PROVIDED ENTRIES:
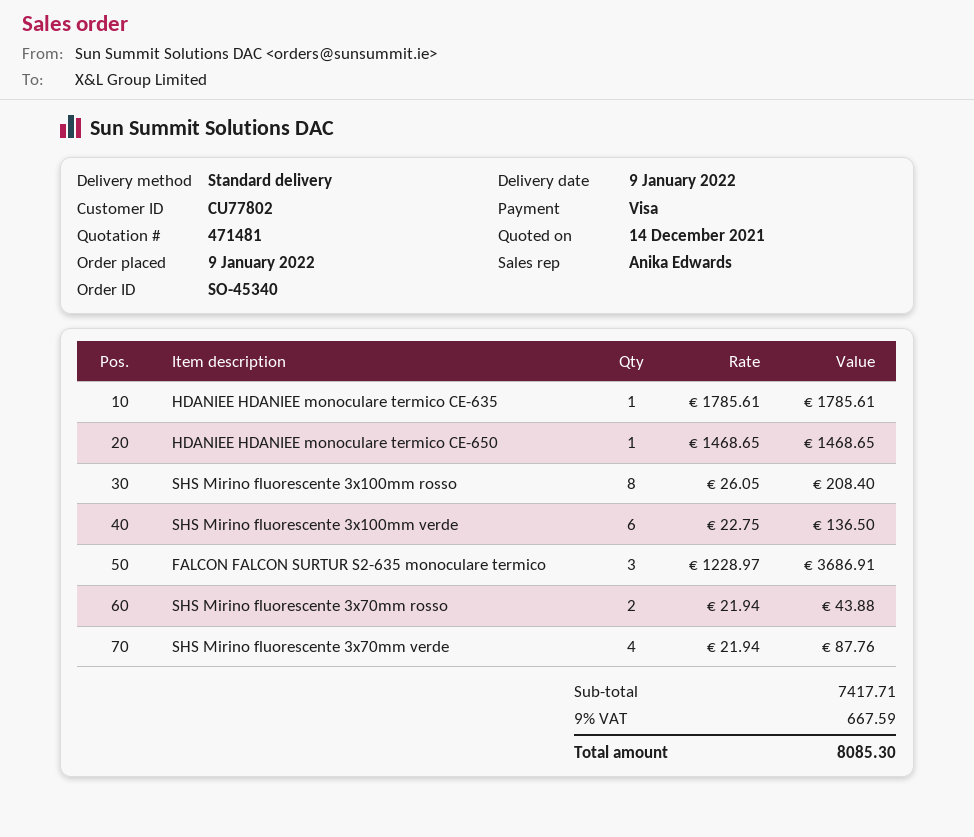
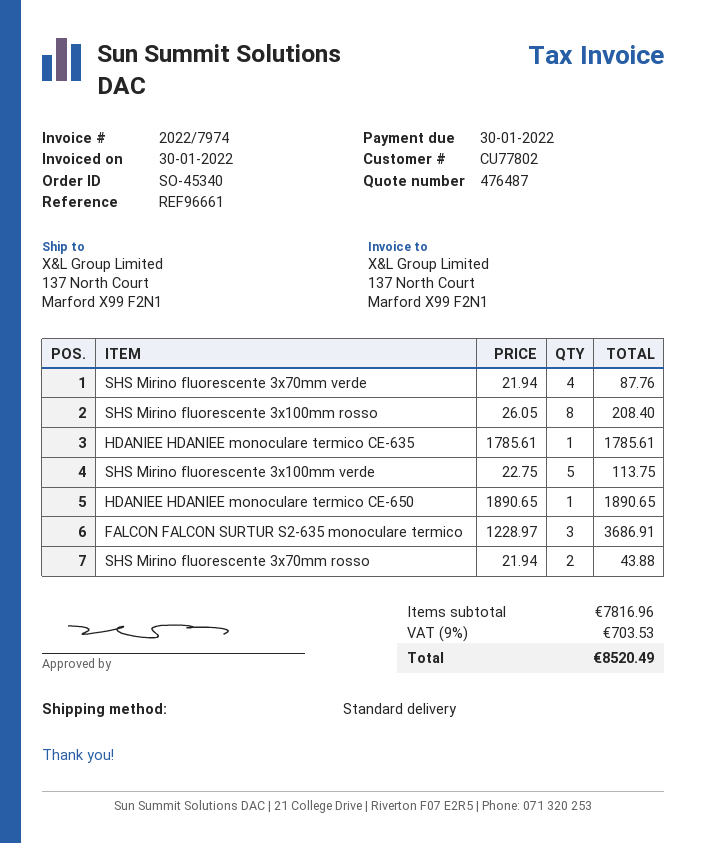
quote number: 471481 -> 476487
HDANIEE HDANIEE monoculare termico CE-650: 1 x 1468.65 = 1468.65 -> 1 x 1890.65 = 1890.65
SHS Mirino fluorescente 3x100mm verde: 6 x 22.75 = 136.50 -> 5 x 22.75 = 113.75
subtotal: 7417.71 -> 7816.96
tax: 9% = 667.59 -> 9% = 703.53
total: 8085.30 -> 8520.49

TASK TO CARRY OUT:
Beginning with the line containing "HDANIEE HDANIEE monoculare", repeat each line of the listing above, exactly, through the last one, and stop there.

ANSWER FOR THE TASK:
HDANIEE HDANIEE monoculare termico CE-650: 1 x 1468.65 = 1468.65 -> 1 x 1890.65 = 1890.65
SHS Mirino fluorescente 3x100mm verde: 6 x 22.75 = 136.50 -> 5 x 22.75 = 113.75
subtotal: 7417.71 -> 7816.96
tax: 9% = 667.59 -> 9% = 703.53
total: 8085.30 -> 8520.49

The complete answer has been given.